• What the exercise asks: Pick out and copy every line below that has the word "ascending".
Segment Start: Data shown
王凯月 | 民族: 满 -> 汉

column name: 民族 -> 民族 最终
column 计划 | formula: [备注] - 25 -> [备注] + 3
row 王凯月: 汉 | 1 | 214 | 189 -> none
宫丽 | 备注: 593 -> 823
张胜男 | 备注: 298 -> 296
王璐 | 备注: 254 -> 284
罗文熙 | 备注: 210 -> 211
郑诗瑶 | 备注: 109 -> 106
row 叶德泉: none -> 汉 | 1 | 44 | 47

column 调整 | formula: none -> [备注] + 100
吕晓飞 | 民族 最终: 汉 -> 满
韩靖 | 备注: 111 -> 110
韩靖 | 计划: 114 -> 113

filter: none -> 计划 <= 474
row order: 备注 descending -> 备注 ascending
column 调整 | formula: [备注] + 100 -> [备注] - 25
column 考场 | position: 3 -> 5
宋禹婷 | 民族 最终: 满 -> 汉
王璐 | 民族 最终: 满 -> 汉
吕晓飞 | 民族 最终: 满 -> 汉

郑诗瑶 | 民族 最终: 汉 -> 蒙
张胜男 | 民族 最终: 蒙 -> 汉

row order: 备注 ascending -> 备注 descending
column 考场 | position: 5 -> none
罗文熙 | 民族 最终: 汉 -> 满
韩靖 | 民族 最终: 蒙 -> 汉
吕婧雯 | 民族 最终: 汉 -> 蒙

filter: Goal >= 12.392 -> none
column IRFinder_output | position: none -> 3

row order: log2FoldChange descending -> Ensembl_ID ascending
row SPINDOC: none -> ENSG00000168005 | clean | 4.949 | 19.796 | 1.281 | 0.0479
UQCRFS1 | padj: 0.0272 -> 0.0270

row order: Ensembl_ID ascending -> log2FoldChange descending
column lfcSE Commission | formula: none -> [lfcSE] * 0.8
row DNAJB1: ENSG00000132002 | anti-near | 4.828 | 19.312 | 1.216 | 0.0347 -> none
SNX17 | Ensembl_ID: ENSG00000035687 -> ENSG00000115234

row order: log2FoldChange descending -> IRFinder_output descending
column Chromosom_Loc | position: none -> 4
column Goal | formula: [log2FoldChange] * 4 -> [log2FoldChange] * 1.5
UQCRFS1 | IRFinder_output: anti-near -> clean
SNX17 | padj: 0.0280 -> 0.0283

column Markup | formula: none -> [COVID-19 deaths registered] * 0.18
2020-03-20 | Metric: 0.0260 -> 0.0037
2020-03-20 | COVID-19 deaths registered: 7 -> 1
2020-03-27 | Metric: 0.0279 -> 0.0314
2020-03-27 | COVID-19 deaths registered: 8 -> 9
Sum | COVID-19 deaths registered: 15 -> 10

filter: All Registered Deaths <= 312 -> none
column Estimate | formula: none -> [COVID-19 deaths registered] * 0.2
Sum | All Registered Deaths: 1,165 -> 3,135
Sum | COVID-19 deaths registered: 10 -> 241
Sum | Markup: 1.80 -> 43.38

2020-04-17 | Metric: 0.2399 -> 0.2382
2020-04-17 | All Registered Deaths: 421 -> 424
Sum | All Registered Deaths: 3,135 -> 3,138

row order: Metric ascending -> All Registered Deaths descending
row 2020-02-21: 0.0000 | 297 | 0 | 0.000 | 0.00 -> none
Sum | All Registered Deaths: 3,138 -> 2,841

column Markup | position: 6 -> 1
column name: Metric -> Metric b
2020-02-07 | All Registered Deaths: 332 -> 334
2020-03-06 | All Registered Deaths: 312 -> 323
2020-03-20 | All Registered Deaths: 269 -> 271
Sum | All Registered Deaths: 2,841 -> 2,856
Segment End: Data shown
• Response area:
row order: 备注 descending -> 备注 ascending
row order: 备注 ascending -> 备注 descending
row order: log2FoldChange descending -> Ensembl_ID ascending
row order: Ensembl_ID ascending -> log2FoldChange descending
row order: Metric ascending -> All Registered Deaths descending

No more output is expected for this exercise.